Your current crisis communications plan is worthless, thanks to camera phones and You Tube.

Just ask Bay Area Rapid Transit General Manager Dorothy Dugger, who’s dealilng with the aftermath of a shooting at BART’s Fruitvale station in Oakland in the wee hours of New Year’s Day, in which a transit police officer was captured on cell phone video (allegedly) shooting and killing 22-year-old Oscar Grant, who lay subdued and unarmed at the time.

In the old days (when the only video of the incident would have been from the BART surveillance cameras), Ms. Dugger and her response team would have had a head start on crafting their response to the public.

But cell phone videos of the event were quickly e-mailed friend-to-friend and later appeared on You Tube. CNET.com reported earlier today that one such video, uploaded by KTVU Channel 2 in Oakland, has been downloaded more than half a million times since Monday.

On Wednesday, a protest near the Fruitvale station turned violent, resulting in more than 100 arrests and significant amounts of property damage.

Credit BART for providing up-to-the-minute updates, including videos of subsequent board meetings, background on proper police procedures and updates that can be sent directly to the recipient’s e-mail or wireless device.

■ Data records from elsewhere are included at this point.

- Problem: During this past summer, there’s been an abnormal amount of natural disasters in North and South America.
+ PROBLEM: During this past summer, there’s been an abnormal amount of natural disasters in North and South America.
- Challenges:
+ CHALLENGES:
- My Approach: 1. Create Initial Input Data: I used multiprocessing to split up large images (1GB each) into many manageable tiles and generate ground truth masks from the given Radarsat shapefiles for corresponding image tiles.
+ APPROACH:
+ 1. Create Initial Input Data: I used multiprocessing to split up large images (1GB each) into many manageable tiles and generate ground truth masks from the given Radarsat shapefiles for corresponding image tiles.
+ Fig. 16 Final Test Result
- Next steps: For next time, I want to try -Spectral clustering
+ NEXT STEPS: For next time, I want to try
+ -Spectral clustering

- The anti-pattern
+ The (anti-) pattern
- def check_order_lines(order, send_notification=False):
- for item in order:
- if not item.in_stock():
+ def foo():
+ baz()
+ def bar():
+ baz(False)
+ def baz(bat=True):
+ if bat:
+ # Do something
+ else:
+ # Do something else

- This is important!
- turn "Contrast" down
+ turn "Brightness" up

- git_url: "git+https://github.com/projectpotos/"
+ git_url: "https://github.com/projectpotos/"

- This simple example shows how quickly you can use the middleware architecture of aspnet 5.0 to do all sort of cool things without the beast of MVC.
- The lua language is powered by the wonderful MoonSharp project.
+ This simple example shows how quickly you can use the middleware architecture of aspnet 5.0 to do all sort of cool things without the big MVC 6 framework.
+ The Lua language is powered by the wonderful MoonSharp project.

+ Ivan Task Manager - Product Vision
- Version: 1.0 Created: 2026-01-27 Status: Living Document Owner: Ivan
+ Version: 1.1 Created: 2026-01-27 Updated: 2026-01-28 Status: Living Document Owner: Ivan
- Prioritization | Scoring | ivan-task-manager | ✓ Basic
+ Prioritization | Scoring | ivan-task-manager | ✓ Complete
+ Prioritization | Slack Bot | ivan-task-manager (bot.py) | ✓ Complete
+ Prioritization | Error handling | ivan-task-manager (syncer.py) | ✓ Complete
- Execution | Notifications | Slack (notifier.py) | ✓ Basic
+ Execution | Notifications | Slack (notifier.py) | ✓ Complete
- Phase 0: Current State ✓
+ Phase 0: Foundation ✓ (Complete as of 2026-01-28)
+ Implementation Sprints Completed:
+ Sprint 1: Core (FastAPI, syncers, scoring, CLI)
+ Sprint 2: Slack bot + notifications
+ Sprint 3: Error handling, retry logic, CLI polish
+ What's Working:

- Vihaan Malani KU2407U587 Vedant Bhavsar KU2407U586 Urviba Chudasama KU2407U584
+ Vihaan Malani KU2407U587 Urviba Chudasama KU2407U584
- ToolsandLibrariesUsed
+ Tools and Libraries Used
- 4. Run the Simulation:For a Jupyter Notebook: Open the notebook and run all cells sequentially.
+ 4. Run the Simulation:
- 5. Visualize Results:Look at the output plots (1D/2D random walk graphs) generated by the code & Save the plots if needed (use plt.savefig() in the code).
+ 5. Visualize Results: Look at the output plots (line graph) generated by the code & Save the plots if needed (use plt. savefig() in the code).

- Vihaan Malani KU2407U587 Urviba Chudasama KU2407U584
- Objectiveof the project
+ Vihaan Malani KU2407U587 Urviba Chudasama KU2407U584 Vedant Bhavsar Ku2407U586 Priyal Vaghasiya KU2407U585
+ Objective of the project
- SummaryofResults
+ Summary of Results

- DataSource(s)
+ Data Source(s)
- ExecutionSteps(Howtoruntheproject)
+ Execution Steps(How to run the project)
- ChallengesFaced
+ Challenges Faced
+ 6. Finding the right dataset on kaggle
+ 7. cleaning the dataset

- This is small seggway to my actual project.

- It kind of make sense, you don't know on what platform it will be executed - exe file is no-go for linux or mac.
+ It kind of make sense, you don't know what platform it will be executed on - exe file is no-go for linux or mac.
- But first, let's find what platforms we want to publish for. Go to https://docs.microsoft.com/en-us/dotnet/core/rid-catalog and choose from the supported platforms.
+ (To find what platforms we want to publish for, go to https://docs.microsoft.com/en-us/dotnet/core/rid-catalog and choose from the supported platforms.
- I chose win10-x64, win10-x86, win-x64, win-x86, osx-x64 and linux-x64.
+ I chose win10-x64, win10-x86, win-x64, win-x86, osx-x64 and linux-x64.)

But by the time they even had a chance to formulate a response, their reputation had already been tried, found guilty and burnt at the stake by an angry mob, and it’ll take years for the BART police to re-earn the public’s trust. And then there’s the matter of the $25 million wrongful death lawsuit filed by Mr. Grant’s family.

Think Rodney King on steroids and you know what the City of Oakland is going through right about now.

What plans have you made to protect yourself from a similar fate?

How deep is your reservoir of goodwill with the publics you serve?

How quickly are you prepared to leverage technologies such as Web-based video, You Tube and Twitter to counteract the flood of negative images when it all hits the fan?

Posted on Friday, January 9, 2009 at 04:26PM by Registered CommenterBill Patterson | CommentsPost a Comment

The News Hole is Empty

Barbara Shelly has a commentary in today’s Kansas City Star that almost makes me feel sorry for the impending demise of our fair city’s daily fishwrap….if it weren’t so completely clueless.

Shelly claims that as a cub reporter she once saved the business of a Syracuse fish-monger whose business had fallen prey to uban blight. When confronted by Lois La—ERRRR—Shelly, the frustrated store owner launched into a bottle-throwing tirade that gave her the sensational words and pictures she was after.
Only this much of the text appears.